= Beginning of Section =

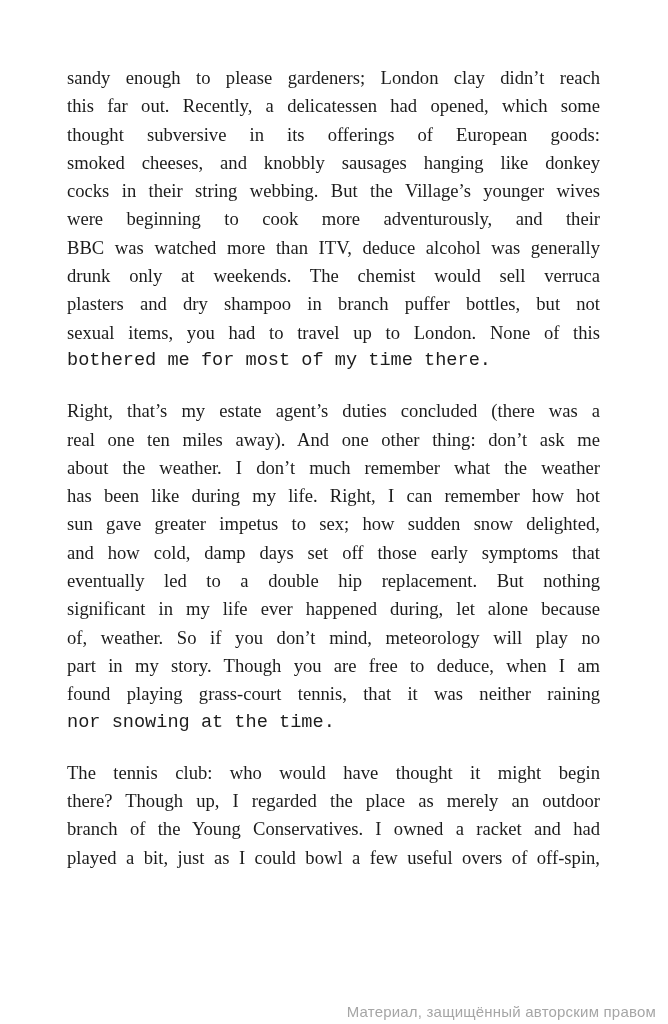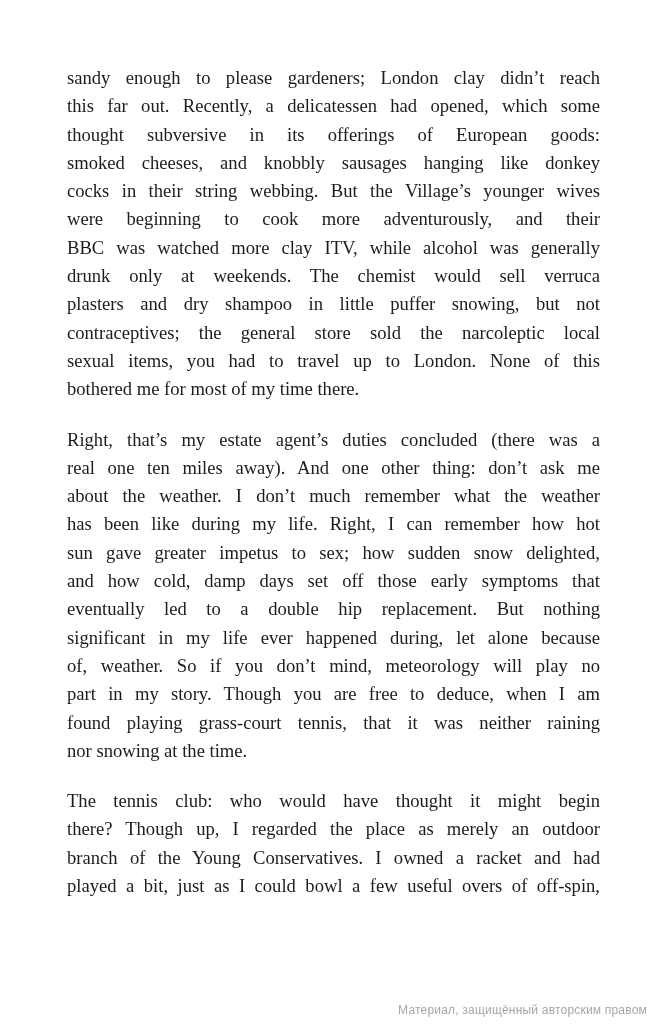"BBC was watched more clay" span { text: clay ITV, while -> than ITV, deduce }
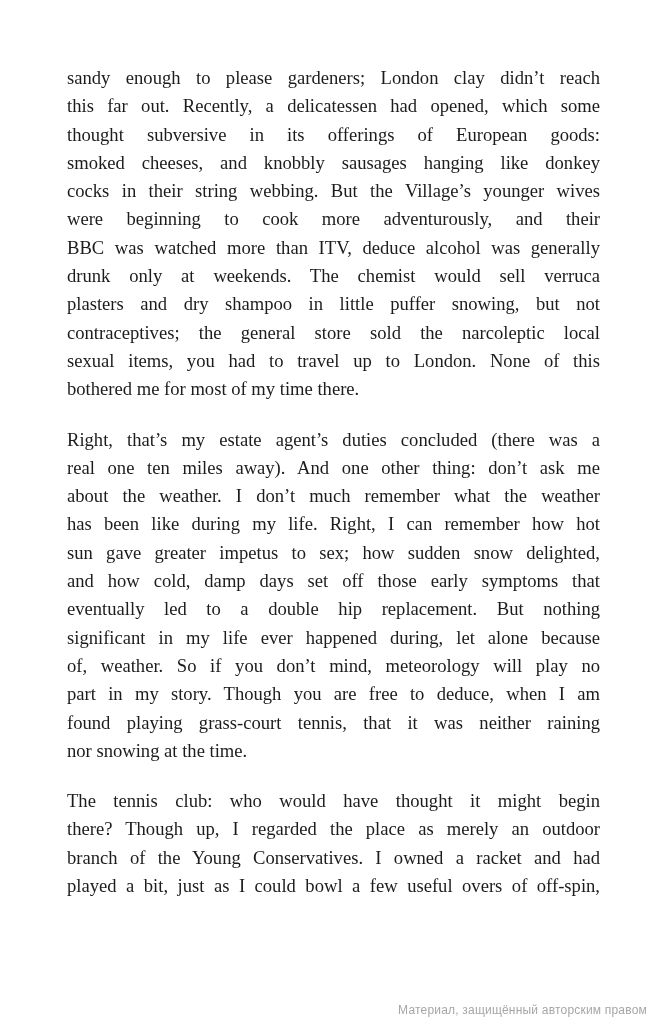"plasters and dry shampoo in" span { text: little puffer snowing -> branch puffer bottles }
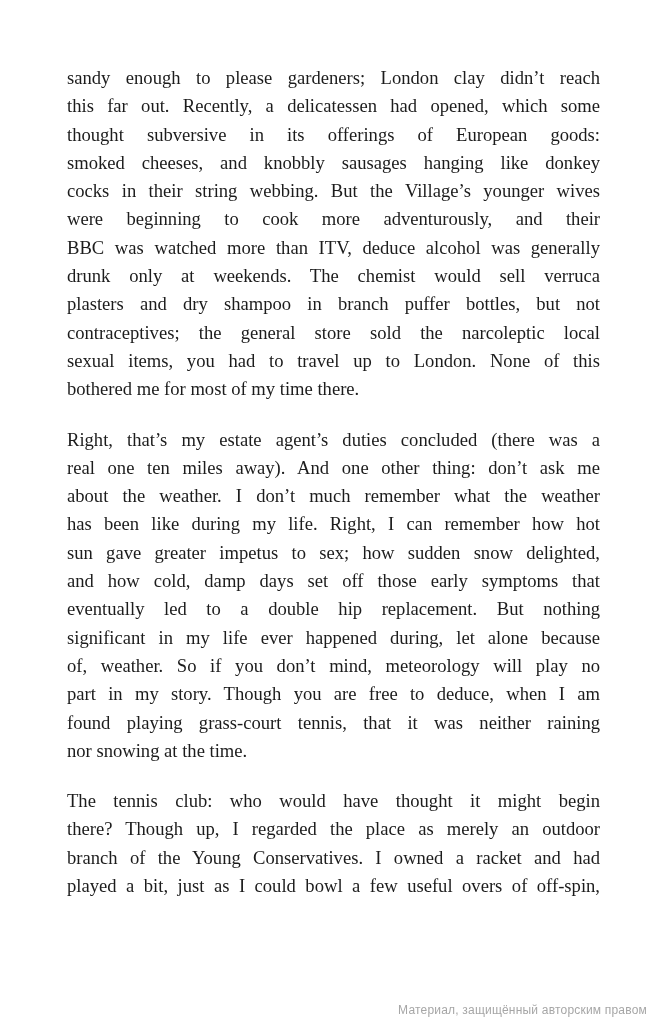"contraceptives; the general store sold" div.line { html: <div><span>contraceptives; the general store sold the narcoleptic local</span></div> -> none }
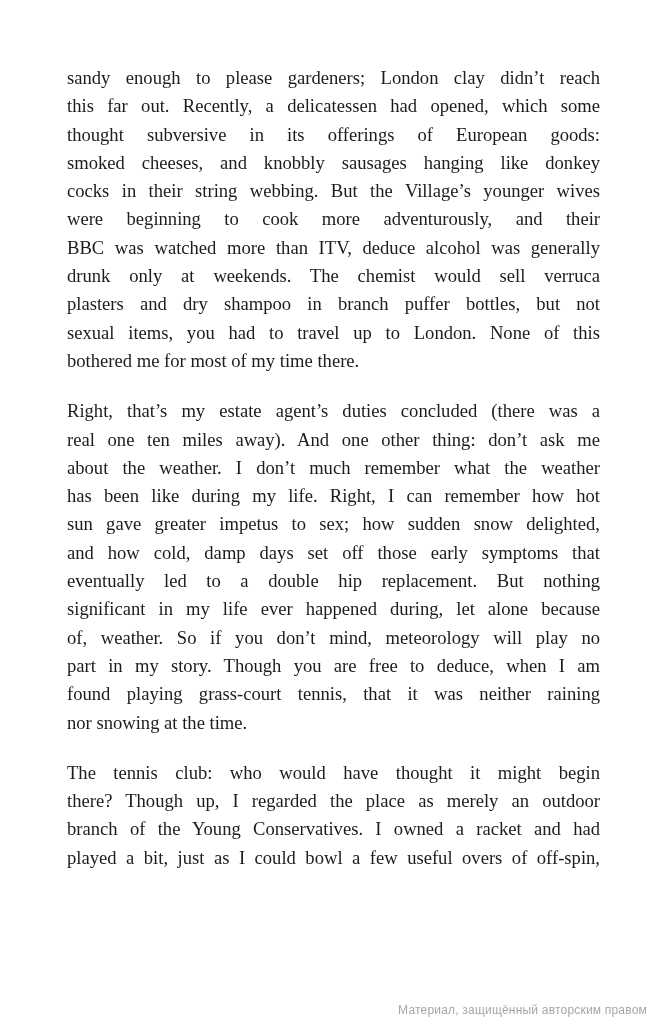"bothered me for most of" .line.endline { font-family: none -> Liberation Mono, monospace }
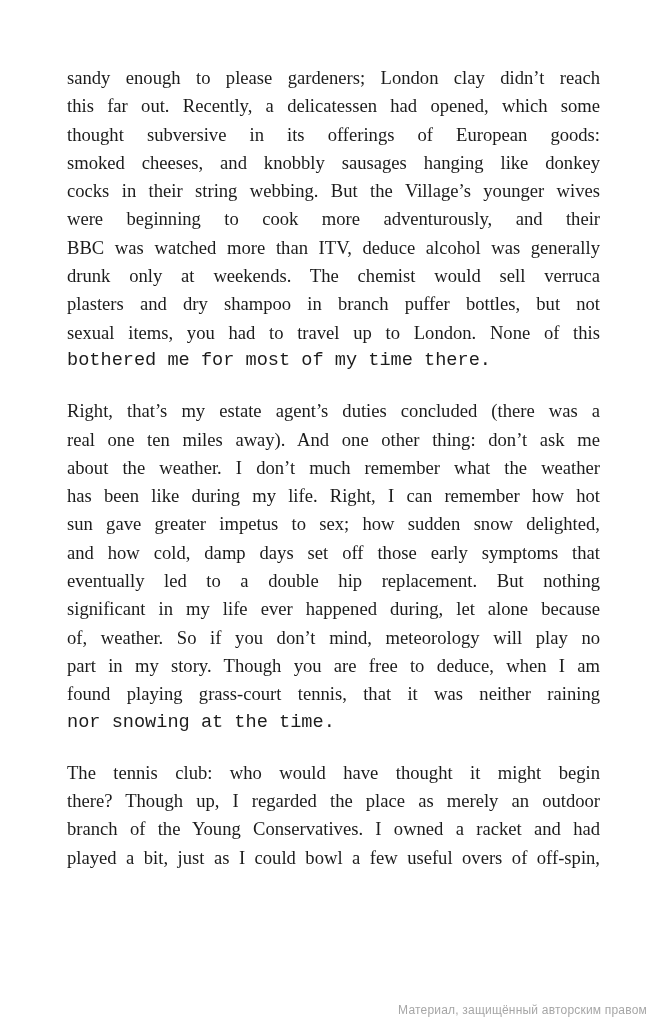"Материал, защищённый авторским правом" .copyright-notice { font-size: 12px -> 15px; right: 21px -> 12px }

= End of Section =

ABOUT THIS EXERCISE :: Once the line holding "html: <div><span>contraceptives; the" is found, copy it and each later line exactly through the end of the data, leaving out the pictures.

TASK OUTPUT ::
"contraceptives; the general store sold" div.line { html: <div><span>contraceptives; the general store sold the narcoleptic local</span></div> -> none }
"bothered me for most of" .line.endline { font-family: none -> Liberation Mono, monospace }
"Материал, защищённый авторским правом" .copyright-notice { font-size: 12px -> 15px; right: 21px -> 12px }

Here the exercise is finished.